Our dinner was delectable, and I managed to get down a good deal of it, which heartened Harold considerably and did much to restore my humor after the Stackville incident. By the way, sirloin of beef Châtelaine is roast beef, just as I’d figured it would be. I guess maybe they cook it a certain way or use a special sauce or something. It was delicious, however it was prepared. I also learned that haricots verts are skinny green beans. I wrote down that nifty tidbit to tell Aunt Vi. I’d never let on to the folks at Shepheards, but Aunt Vi’s Yorkshire pudding is better than theirs. Still and all, the entire meal was wonderful, and I felt rather like a stuffed sausage when it was over.

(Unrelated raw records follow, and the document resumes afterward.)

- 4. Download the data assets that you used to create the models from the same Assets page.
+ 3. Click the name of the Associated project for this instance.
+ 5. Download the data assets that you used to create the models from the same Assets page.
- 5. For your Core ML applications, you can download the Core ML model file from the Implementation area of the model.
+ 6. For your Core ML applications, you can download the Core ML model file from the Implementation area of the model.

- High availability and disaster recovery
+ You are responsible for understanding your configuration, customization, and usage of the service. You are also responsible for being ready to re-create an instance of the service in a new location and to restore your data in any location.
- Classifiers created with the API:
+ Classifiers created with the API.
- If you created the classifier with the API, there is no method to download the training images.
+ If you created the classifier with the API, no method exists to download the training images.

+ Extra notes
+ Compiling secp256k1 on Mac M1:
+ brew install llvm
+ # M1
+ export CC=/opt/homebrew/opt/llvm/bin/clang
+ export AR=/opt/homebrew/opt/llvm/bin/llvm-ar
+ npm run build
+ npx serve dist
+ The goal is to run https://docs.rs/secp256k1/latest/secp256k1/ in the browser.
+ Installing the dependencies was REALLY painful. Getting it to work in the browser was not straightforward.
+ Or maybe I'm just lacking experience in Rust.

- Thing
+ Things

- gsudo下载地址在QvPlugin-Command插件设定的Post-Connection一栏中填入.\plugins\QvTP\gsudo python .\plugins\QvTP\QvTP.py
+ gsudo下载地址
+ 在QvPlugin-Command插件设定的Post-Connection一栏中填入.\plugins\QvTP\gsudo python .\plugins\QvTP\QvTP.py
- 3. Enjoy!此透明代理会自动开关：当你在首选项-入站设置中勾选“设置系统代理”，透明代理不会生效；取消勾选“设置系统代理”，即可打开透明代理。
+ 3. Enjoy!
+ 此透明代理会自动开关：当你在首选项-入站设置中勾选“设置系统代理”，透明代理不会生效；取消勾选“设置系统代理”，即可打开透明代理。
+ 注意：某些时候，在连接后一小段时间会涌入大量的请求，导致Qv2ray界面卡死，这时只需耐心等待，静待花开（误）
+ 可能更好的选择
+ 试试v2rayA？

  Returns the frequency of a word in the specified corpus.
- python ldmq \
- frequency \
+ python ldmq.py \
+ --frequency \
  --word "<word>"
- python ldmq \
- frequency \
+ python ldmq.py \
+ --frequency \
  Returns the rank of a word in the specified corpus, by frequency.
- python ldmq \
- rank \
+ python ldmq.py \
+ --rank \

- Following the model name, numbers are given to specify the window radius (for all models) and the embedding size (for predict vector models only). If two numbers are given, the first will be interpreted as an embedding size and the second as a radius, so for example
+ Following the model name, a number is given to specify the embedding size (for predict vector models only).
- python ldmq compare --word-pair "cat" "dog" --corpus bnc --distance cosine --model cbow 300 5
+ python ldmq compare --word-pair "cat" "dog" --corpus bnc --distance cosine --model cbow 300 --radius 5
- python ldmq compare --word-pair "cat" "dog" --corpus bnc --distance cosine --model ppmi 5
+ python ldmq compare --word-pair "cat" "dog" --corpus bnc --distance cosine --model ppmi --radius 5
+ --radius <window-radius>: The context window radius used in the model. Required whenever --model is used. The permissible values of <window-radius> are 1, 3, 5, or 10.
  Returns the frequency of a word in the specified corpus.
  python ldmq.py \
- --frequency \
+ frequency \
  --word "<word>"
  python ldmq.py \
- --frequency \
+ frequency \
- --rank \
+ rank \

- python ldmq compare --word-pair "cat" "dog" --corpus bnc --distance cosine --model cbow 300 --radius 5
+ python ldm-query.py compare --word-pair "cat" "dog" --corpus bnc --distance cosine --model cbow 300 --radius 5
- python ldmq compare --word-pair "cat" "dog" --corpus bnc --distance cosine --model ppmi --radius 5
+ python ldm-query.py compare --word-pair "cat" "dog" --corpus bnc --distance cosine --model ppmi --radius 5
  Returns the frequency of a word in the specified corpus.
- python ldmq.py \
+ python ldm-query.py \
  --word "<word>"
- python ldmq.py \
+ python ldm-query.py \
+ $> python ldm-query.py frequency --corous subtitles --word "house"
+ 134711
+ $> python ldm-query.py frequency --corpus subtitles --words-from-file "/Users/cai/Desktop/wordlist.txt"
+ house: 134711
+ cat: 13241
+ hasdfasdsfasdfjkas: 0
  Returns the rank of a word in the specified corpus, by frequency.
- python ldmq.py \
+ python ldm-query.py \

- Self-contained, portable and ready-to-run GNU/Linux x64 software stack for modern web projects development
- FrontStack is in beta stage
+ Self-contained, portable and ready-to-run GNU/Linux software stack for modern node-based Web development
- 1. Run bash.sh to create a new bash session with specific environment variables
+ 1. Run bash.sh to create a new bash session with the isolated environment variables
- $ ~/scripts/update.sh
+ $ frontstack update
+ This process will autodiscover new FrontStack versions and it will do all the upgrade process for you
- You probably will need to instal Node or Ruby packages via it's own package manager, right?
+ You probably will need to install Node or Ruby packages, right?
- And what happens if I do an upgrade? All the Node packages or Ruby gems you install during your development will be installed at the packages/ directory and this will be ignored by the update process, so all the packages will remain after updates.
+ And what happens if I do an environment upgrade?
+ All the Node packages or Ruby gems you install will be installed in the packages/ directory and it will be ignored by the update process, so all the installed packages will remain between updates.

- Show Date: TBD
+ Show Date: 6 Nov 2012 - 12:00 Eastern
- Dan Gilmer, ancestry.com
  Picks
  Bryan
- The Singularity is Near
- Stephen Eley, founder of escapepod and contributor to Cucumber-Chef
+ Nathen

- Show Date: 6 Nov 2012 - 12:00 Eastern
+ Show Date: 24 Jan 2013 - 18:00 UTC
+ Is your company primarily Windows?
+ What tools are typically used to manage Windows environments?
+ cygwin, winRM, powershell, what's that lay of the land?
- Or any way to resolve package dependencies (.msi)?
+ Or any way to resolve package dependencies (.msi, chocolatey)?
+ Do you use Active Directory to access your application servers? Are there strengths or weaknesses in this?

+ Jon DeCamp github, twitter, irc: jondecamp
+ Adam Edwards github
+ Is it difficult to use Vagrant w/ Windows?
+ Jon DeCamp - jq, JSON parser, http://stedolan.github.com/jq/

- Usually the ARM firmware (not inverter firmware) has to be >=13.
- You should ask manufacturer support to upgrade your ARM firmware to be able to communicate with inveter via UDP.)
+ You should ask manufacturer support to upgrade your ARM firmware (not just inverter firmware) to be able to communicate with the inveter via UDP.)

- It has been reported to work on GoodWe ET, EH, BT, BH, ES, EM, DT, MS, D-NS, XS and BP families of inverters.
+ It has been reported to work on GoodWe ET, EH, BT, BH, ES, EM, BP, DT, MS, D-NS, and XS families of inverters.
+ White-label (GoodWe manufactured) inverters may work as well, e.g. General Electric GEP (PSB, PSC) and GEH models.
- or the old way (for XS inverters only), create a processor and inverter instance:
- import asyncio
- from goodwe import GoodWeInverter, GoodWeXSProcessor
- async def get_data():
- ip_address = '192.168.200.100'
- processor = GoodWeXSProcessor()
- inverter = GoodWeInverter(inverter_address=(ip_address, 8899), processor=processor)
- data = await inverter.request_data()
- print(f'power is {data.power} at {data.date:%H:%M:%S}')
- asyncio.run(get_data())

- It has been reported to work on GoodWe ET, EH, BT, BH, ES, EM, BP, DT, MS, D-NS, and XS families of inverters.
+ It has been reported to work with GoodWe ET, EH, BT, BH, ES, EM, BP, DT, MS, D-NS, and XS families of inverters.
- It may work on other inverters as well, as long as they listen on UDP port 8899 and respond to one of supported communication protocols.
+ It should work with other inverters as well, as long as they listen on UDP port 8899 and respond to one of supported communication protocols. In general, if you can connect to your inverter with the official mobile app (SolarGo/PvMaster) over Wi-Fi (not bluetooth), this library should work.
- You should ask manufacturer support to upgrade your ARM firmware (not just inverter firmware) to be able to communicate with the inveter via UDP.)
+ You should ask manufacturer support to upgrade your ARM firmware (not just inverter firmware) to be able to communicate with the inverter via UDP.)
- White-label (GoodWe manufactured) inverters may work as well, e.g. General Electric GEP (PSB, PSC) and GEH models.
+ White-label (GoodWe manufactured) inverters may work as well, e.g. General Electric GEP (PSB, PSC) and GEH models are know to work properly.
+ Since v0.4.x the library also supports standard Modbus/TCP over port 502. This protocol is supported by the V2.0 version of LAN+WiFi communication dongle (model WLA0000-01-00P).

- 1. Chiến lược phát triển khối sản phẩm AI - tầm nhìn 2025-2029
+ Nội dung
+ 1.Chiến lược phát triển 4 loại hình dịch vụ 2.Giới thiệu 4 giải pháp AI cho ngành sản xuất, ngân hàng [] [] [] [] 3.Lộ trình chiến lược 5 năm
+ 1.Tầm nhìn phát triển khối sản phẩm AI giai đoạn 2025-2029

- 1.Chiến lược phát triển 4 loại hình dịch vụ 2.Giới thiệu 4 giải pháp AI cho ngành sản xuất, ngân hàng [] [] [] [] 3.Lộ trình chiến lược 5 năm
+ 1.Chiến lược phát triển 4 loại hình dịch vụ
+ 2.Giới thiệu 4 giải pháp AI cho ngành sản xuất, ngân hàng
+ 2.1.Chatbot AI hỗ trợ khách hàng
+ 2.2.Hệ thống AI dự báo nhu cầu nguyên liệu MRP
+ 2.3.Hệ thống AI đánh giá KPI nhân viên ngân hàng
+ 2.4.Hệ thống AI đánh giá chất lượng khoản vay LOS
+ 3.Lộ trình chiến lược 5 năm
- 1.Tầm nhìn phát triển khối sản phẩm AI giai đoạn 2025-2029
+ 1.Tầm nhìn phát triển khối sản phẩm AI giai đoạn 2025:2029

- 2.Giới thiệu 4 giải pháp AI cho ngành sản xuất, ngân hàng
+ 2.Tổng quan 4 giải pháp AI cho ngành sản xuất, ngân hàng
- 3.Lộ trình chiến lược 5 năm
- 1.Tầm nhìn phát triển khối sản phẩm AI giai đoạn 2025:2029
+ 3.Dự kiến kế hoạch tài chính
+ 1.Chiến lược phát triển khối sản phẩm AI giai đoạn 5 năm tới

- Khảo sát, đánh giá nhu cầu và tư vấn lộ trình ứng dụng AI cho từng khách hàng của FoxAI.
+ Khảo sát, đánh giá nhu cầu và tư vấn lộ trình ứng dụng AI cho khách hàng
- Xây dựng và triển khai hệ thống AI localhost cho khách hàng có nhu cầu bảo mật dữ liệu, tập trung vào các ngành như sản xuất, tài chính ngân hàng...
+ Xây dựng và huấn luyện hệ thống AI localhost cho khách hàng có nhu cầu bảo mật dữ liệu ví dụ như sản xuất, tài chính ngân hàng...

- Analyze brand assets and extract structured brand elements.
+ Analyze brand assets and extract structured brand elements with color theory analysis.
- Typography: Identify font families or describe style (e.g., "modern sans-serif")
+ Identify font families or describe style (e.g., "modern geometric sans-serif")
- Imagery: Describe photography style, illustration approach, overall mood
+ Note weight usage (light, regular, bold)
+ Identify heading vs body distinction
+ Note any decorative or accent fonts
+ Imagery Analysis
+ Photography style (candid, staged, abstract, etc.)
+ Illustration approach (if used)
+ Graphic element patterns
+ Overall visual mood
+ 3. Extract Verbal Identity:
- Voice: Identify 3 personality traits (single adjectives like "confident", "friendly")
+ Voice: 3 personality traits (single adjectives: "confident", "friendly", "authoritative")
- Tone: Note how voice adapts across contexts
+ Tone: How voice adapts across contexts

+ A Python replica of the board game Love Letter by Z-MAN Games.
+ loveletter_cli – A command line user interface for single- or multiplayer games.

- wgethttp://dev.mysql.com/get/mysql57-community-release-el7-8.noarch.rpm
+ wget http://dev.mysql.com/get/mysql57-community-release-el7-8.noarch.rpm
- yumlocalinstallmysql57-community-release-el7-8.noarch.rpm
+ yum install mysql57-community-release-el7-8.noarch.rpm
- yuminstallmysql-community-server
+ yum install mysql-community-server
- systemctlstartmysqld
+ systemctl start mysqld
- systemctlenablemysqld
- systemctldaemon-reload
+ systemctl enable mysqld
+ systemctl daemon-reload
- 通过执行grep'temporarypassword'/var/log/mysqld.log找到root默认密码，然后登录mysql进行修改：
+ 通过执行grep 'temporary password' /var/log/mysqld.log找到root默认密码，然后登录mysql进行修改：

“Would you like to stroll in the gardens for a while, Daisy?” Harold offered after we polished off the last of our dessert, which was some kind of raspberry confection. I tried to figure out what was in it but had no luck, not being culinarily inclined. Which was a shame, since I’d bet Aunt Vi would love to make it. Oh, well.

Did I want to stroll in the gardens? Not really. However, Harold was being so very kind to me in giving me this extraordinary trip to exotic ports and climes that I couldn’t refuse him. “Sure, Harold. You might have to drag me part of the way since I ate so much.”

“Huh. You didn’t eat so much, Daisy Majesty. You consumed approximately a quarter of your entire meal.”

“It was more than that!” I protested. “At least it feels like it now.”

“That’s only because you’ve become accustomed to starving yourself.”

“Maybe, but I feel kind of like I ate an entire elephant.”

“Good. Let’s walk off some of that pachyderm in the gardens. They smell really wonderful in the evening.”

As I’ve mentioned before, the gardens across the street from Shepheards are truly a marvel. The fact that one had to wade through a herd of impoverished Egyptians, both children and adults, begging for baksheesh in order to get there was more sad than annoying, at least for me. Sometimes I forget that I live in the good old U.S.A., and that, even though my family is far from wealthy, we lived a whole lot better than these poor folks. I was tempted to throw a few coins at them but had been sternly lectured by our tour guide and several other people not to do so, or we’d be swarmed by the wretched people. Nevertheless, I couldn’t help but compare their lot to that of the folks who could afford to stop at Shepheards Hotel and to wonder why the people in charge of things in Egypt didn’t do something to help the poor.

But there you go. Billy used to say I had a bleeding heart when it came to lots of things, including poor folks, and I guess he was right. Still and all, I doubt that all of those wretched beggars were indolent sluggards, as rich people like to pretend all poor people are. I’d bet anything, if I did stuff like that, that they were merely born in the wrong place at the wrong time. One more reason to be glad I was an American, I reckon. Not that America didn’t have its share of poor folks.

Oh, never mind. The poverty problem is too large a one for so small a person as I to solve, even in my thoughts.

The warm night air negated its purpose, but I took along the filmy wrap that went with my sleeveless evening dress because I thought I ought to. It didn’t do to offend the natives, who covered themselves from head to toe, or even potential clients, who dressed to the nines even during the month of August in Egypt. I’d noticed several elegant couples in the dining room. Mind you, I didn’t expect to meet them again in Pasadena, but one never knew what the fates had in store for one. If you don’t believe me, ask Billy. Oh. That’s right. You can’t, can you?